Beaux livres

Titre : "Sensibles"

Auteur : Gilles Magnin

ISBN : 978-2-9541036-1-7

Éditeur : Déambulations visuelles

Textes : Christian Gattinoni, Martine Aronowicz

Direction éditoriale : Noëlle Rondini

Graphisme, mise en page et fabrication : HITE Design Graphique

Photogravures : Imprimerie Escourbiac

Caractères : Gotham Black (titres) et Gotham Light (texte courant) par Tobias Frere-Jones / Hoeffler & Co, Helvetica Neue Condensed Light et Bold pour les légendes

Nombre de pages : 104

Façonnage : format 17 x 24 cm à la française, couverture à 2 rabats débordant, rainage et pliage des rabats, intérieur cahiers de 16 pages + 1 cahier de 8 pages, dos carré cousu collé (file noir), 2 passages pour rabats dépassants

Impression :
- Couverture :
monochromie 1 ton Pantone Argent
- Intérieur : bichromie noir + pantone

Types de papiers utilisés :
- Couverture :
imprimée sur Sirio Color Noir 210 g
- Intérieur : imprimé sur Munken Polar FSC 150 g

Sensibles

Sensibles, Gilles Magnin, Déambulations visuelles, intérieur Sensibles, Gilles Magnin, Déambulations visuelles, intérieur

Sensibles fait suite et prolonge les deux séries précédentes, Sur les pas d’Ulysse, du photographe Gilles Magnin. Avec ces Déambulations visuelles – c’est ainsi qu’il intitule ses séries – l’auteur se revendique du journal extime cher à Michel Tournier, c’est à dire qu’il ne sonde pas sa propre intimité mais celle du territoire qui lui est extérieur. Le beau livre de 104 pages est imprimé en bichromie en offset HR-UV sur papier non couché blanc vif Munken Polar FSC 150 g/m² d’Arctic Paper. La couverture à rabats débordant est imprimée en monochromie un ton Pantone Argent sur papier teinté dans la masse Sirio noir de Fedrigoni. L’ouvrage est accompagné de textes de Christian Gattinoni, co-fondateur et rédacteur en chef de la revue en ligne www.lacritique.org et directeur artistique du Festival Fictions Documentaires Carcassonne, et de Martine Aronowicz, agrégée de philosophie, spécialisée en philosophie politique.

 

Ce livre comme espace d’une photographie sensible qui se déploie sur un territoire identifié et imaginaire.
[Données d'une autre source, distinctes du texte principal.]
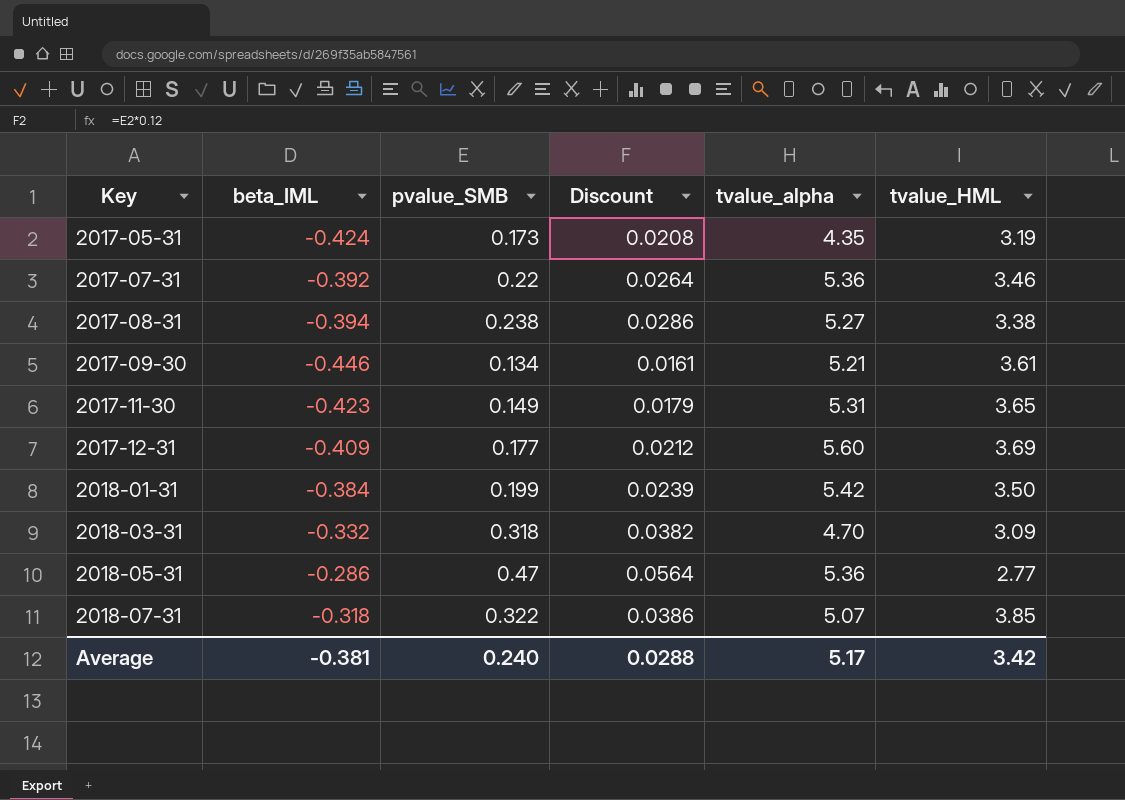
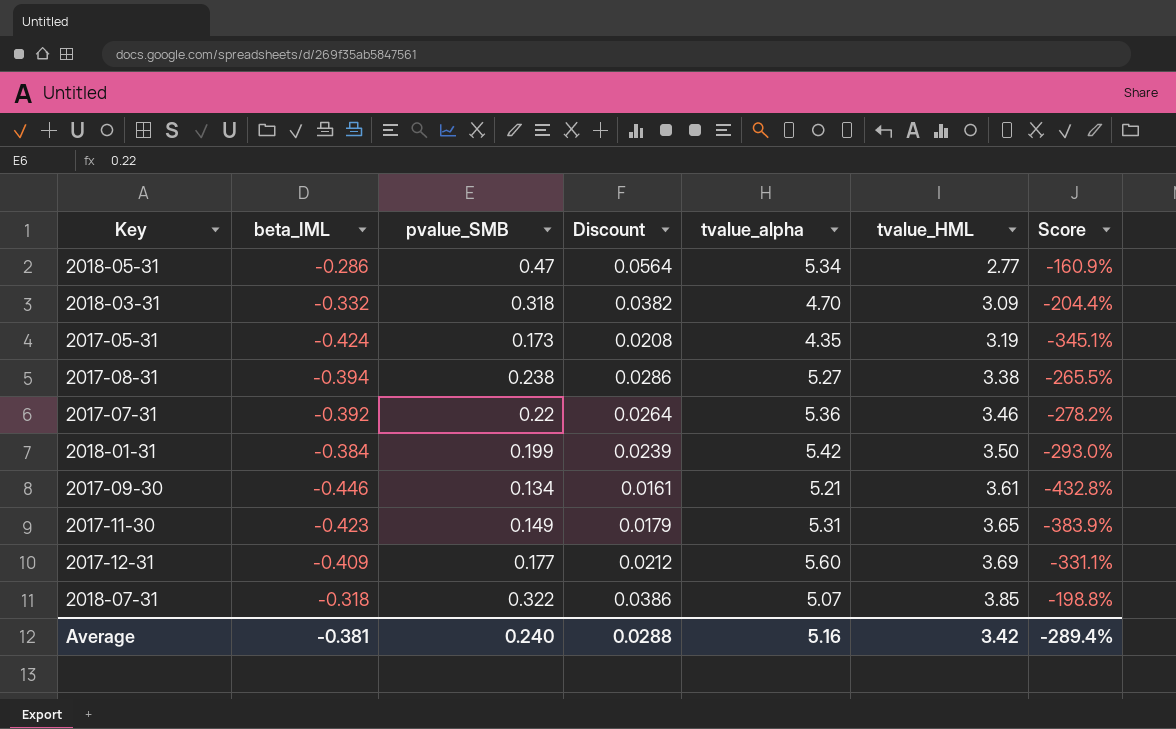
row order: Key ascending -> tvalue_HML ascending
column Score | formula: none -> ([beta_IML] - [pvalue_SMB]) / [pvalue_SMB]
2018-05-31 | tvalue_alpha: 5.36 -> 5.34
Average | tvalue_alpha: 5.17 -> 5.16

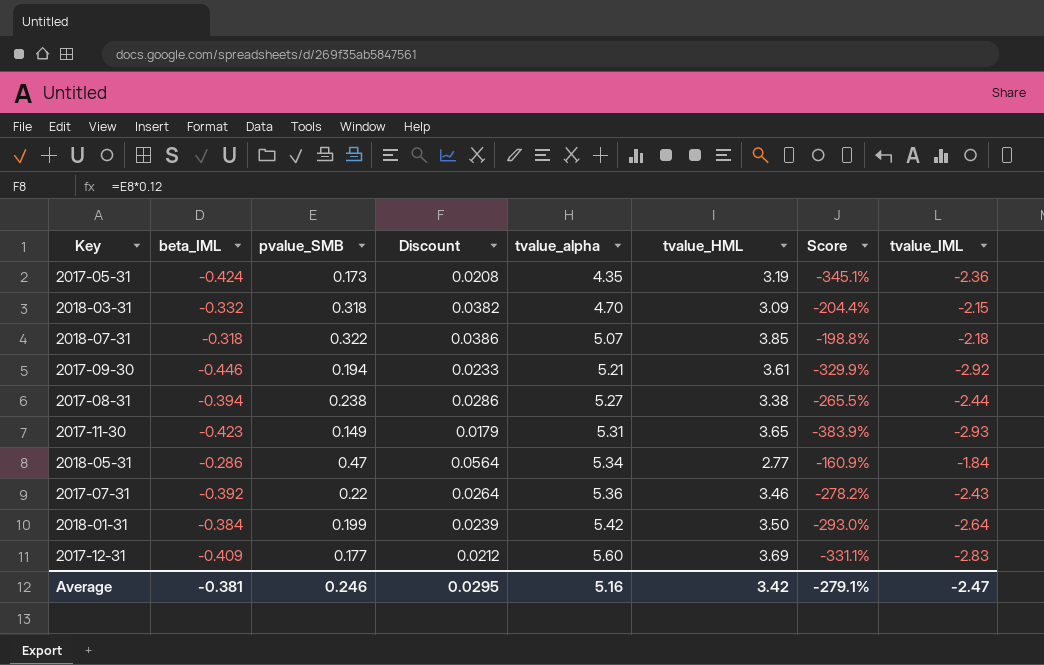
row order: tvalue_HML ascending -> tvalue_alpha ascending
column tvalue_IML | position: none -> 8
2017-09-30 | pvalue_SMB: 0.134 -> 0.194
2017-09-30 | Discount: 0.0161 -> 0.0233
2017-09-30 | Score: -432.8% -> -329.9%
Average | pvalue_SMB: 0.240 -> 0.246
Average | Discount: 0.0288 -> 0.0295
Average | Score: -289.4% -> -279.1%

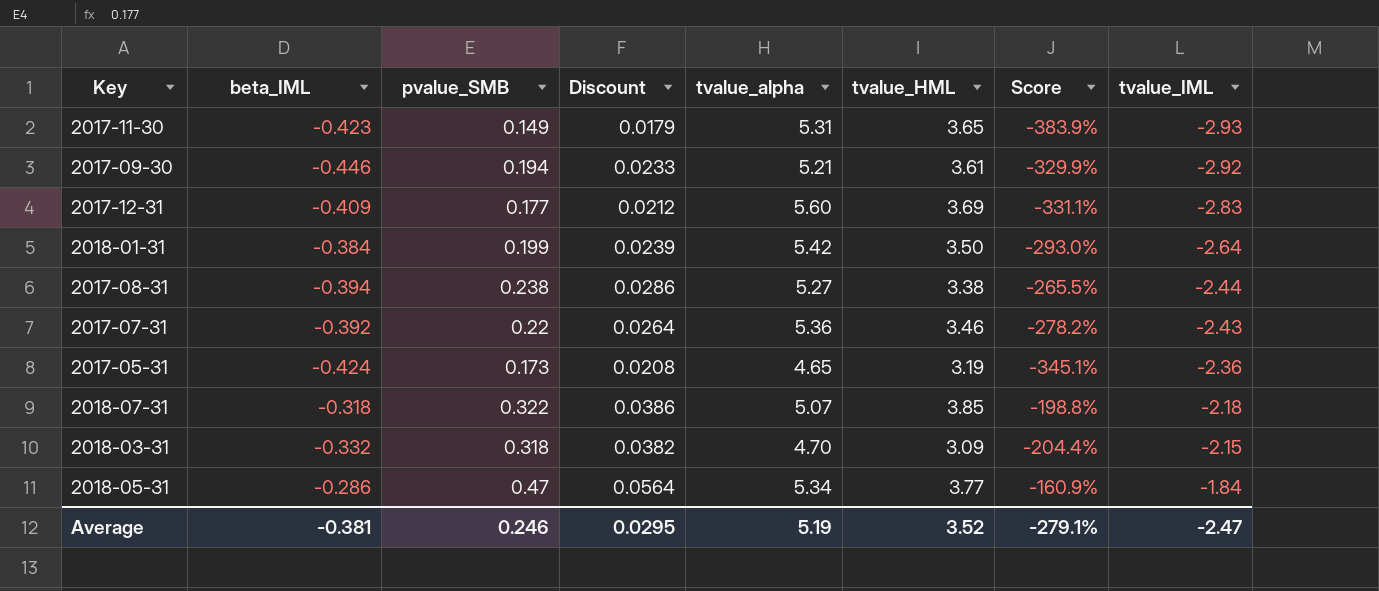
row order: tvalue_alpha ascending -> tvalue_IML ascending
2017-05-31 | tvalue_alpha: 4.35 -> 4.65
2018-05-31 | tvalue_HML: 2.77 -> 3.77
Average | tvalue_alpha: 5.16 -> 5.19
Average | tvalue_HML: 3.42 -> 3.52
Dans l’espace du visible, le hors champs est comme une extension du cadre, là où l’image se forme, j’y inscris ma réflexion, aucune évidence mais l’aventure de la rencontre, la réflexion du réel dans la mémoire intime profonde, archaïque, atomique, universelle, cosmique, celle qui me fonde.
Mon choix photographique vient d’une lointaine philosophie qui met en lumière ce qui nous semble aujourd’hui désuet, dans cette pauvreté du sujet pointe l’essence du monde et de la lumière, le simple devient complexe et montre l’immensité revisitée, paysages, objets, corps, immémoriaux sans prétention mais prétendant montrer.
Gilles Magnin, Sensibles, extrait du livre page 99.

 

Autodidacte, le travail photographique de Gilles Magnin débute dès 1976 puis lors de ses participations aux stages à Arles pendant les Rencontres de la Photographie en 1979, le reportage avec Jean Mohr, puis 1980, le portrait comme dialogue avec Georges Tourdjman, sortilège de la couleur, avec Jay Mazel, l’oeil au féminin avec Kate Carter et le livre photographique avec Katherine Tweedle. En 1983 il rencontre Serge Gal, qui le forme aux techniques de zone-système en noir et blanc et couleur, puis en 1986 il réalise une formation aux techniques de laboratoire avec Denis Brihat. Depuis 1999, il est représenté par l’agence de presse SIPA-PRESS. En juin 2012, de retour à Arles, et suite à un parcours VAE, il réalise sa soutenance à l’École Supérieure de la Photographie d’Arles, l’ENSP, et obtient le diplôme au grade de master II.